Work required: Could you repeat all of the entries below word for word, apart from the pictures?

━━━━━━━━━━━━━━━━━━━━

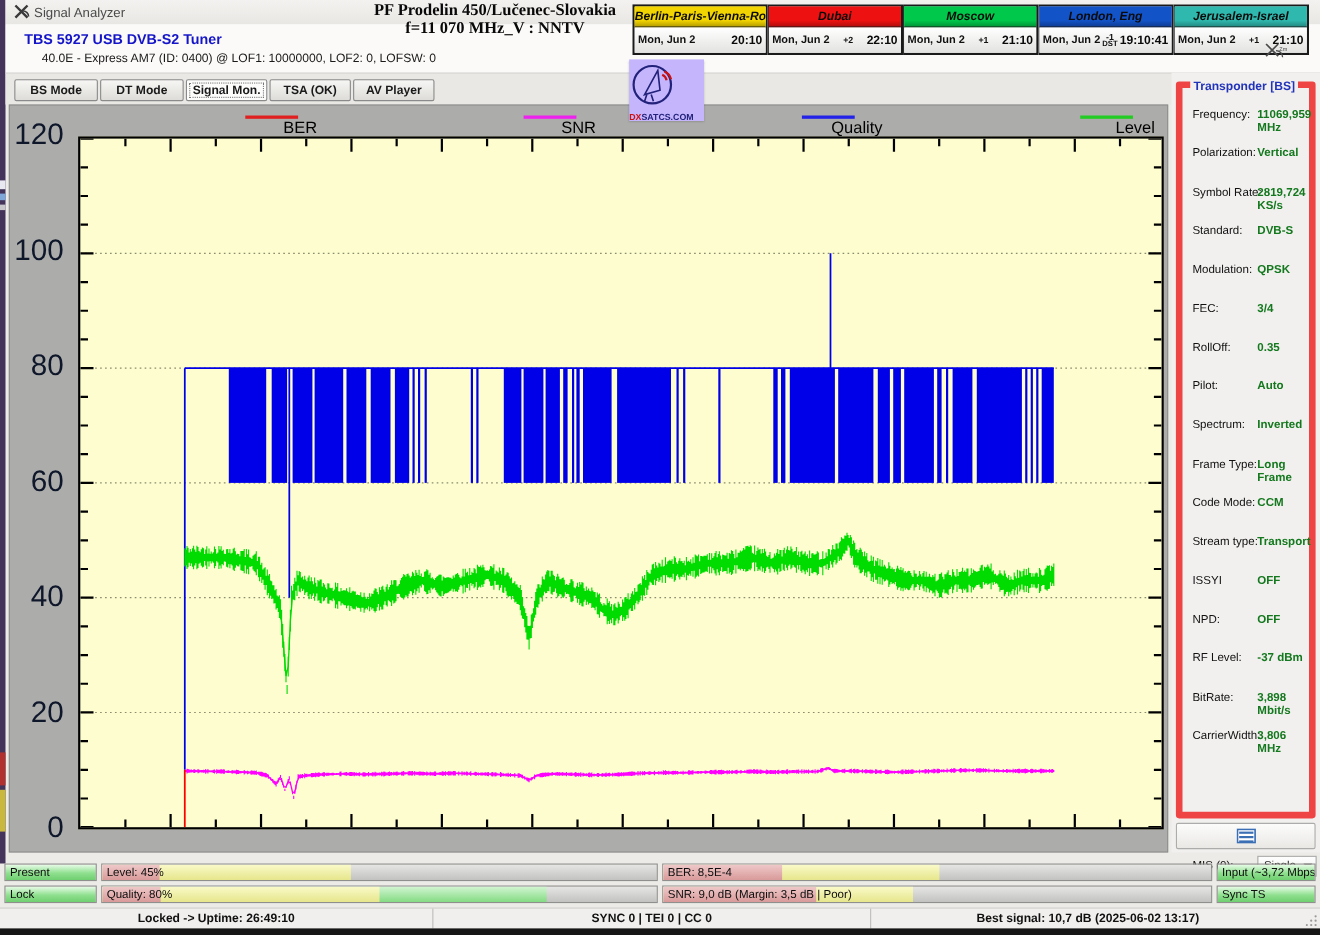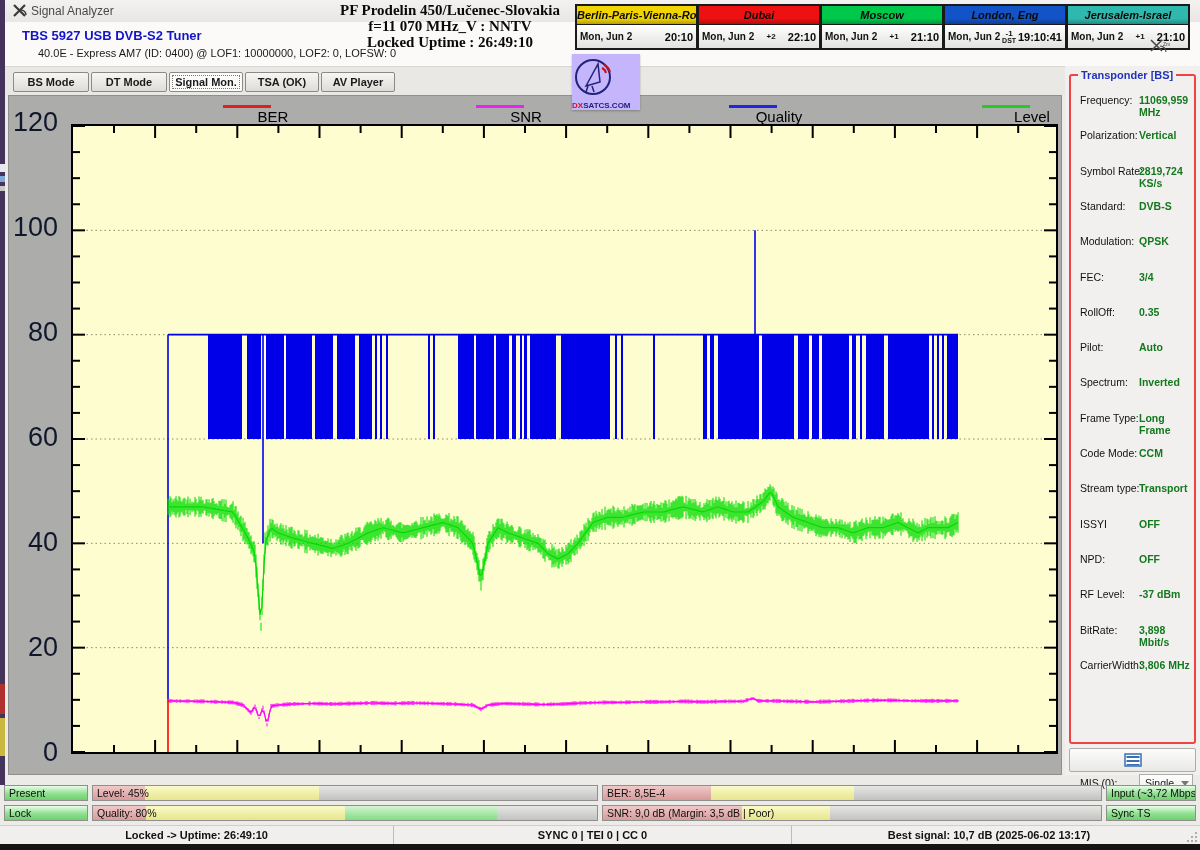--- a/index.html
+++ b/index.html
@@ -64,21 +64,21 @@
   
   #logo-box { left:572px; top:54px; width:68px; height:56px; background:#c4b5fd;
     box-shadow:0 1px 2px rgba(0,0,0,0.25); text-align:left; }
   #logo-text { font-size:8px; font-weight:bold; letter-spacing:0; margin-top:-1px; }
   #logo-text .dx { color:#CC1111; }
   #logo-text .rest { color:#22227A; }
 
   
   #rightpanel { left:1065px; top:66px; width:135px; height:709px; background:#F1F0EE; }
   #groupbox { position:absolute; left:4px; top:8px; width:127px; height:670px;
-    border:2px solid #ef4444; border-radius:3px; }
+    border:6px solid #ef4444; border-radius:3px; }
   #groupbox-title { position:absolute; left:7px; top:-7px; background:#F1F0EE;
     padding:0 3px; font-size:11px; font-weight:bold; color:#2233BB; }
   .tp-row { position:absolute; left:0; width:100%; }
   .tp-label { position:absolute; left:9px; font-size:10.5px; color:#111; }
   .tp-value { position:absolute; left:68px; font-size:10.5px; font-weight:bold; color:#14781E; }
   #mis-row .tp-label { top:3px; }
   #mis-select { position:absolute; left:68px; top:0; width:54px; height:19px;
     background:linear-gradient(#FEFEFE,#EDEDEB); border:1px solid #ABABAB;
     font-size:10.5px; color:#222; line-height:17px; padding-left:5px; }
   #mis-arrow { position:absolute; right:3px; top:6px; width:0; height:0;
@@ -127,21 +127,20 @@
   <span class="ttl">Signal Analyzer</span>
 </div>
 
 <div id="infoarea" class="abs"></div>
 <div id="tuner-name" class="abs">TBS 5927 USB DVB-S2 Tuner</div>
 <div id="tuner-details" class="abs">40.0E - Express AM7 (ID: 0400) @ LOF1: 10000000, LOF2: 0, LOFSW: 0</div>
 
 <div id="site-header" class="abs">
   <div>PF Prodelin 450/Lučenec-Slovakia</div>
   <div>f=11 070 MHz_V : NNTV</div>
-  <div>Locked Uptime : 26:49:10</div>
 </div>
 
 <div id="clocks" class="abs">
   <div class="clock">
     <div class="clock-head" style="background: linear-gradient(rgb(242, 212, 0), rgb(242, 212, 0) 70%, rgba(0, 0, 0, 0.25)) rgb(242, 212, 0);">Berlin-Paris-Vienna-Roma</div>
     <div class="clock-body">
       <span class="clock-date">Mon, Jun 2</span>
       <span class="clock-mid">
         <span class="clock-off"></span>
         <span class="clock-dst"></span>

━━━━━━━━━━━━━━━━━━━━

Exercise output:
--- a/index.html
+++ b/index.html
@@ -64,21 +64,21 @@
   
   #logo-box { left:572px; top:54px; width:68px; height:56px; background:#c4b5fd;
     box-shadow:0 1px 2px rgba(0,0,0,0.25); text-align:left; }
   #logo-text { font-size:8px; font-weight:bold; letter-spacing:0; margin-top:-1px; }
   #logo-text .dx { color:#CC1111; }
   #logo-text .rest { color:#22227A; }
 
   
   #rightpanel { left:1065px; top:66px; width:135px; height:709px; background:#F1F0EE; }
   #groupbox { position:absolute; left:4px; top:8px; width:127px; height:670px;
-    border:2px solid #ef4444; border-radius:3px; }
+    border:6px solid #ef4444; border-radius:3px; }
   #groupbox-title { position:absolute; left:7px; top:-7px; background:#F1F0EE;
     padding:0 3px; font-size:11px; font-weight:bold; color:#2233BB; }
   .tp-row { position:absolute; left:0; width:100%; }
   .tp-label { position:absolute; left:9px; font-size:10.5px; color:#111; }
   .tp-value { position:absolute; left:68px; font-size:10.5px; font-weight:bold; color:#14781E; }
   #mis-row .tp-label { top:3px; }
   #mis-select { position:absolute; left:68px; top:0; width:54px; height:19px;
     background:linear-gradient(#FEFEFE,#EDEDEB); border:1px solid #ABABAB;
     font-size:10.5px; color:#222; line-height:17px; padding-left:5px; }
   #mis-arrow { position:absolute; right:3px; top:6px; width:0; height:0;
@@ -127,21 +127,20 @@
   <span class="ttl">Signal Analyzer</span>
 </div>
 
 <div id="infoarea" class="abs"></div>
 <div id="tuner-name" class="abs">TBS 5927 USB DVB-S2 Tuner</div>
 <div id="tuner-details" class="abs">40.0E - Express AM7 (ID: 0400) @ LOF1: 10000000, LOF2: 0, LOFSW: 0</div>
 
 <div id="site-header" class="abs">
   <div>PF Prodelin 450/Lučenec-Slovakia</div>
   <div>f=11 070 MHz_V : NNTV</div>
-  <div>Locked Uptime : 26:49:10</div>
 </div>
 
 <div id="clocks" class="abs">
   <div class="clock">
     <div class="clock-head" style="background: linear-gradient(rgb(242, 212, 0), rgb(242, 212, 0) 70%, rgba(0, 0, 0, 0.25)) rgb(242, 212, 0);">Berlin-Paris-Vienna-Roma</div>
     <div class="clock-body">
       <span class="clock-date">Mon, Jun 2</span>
       <span class="clock-mid">
         <span class="clock-off"></span>
         <span class="clock-dst"></span>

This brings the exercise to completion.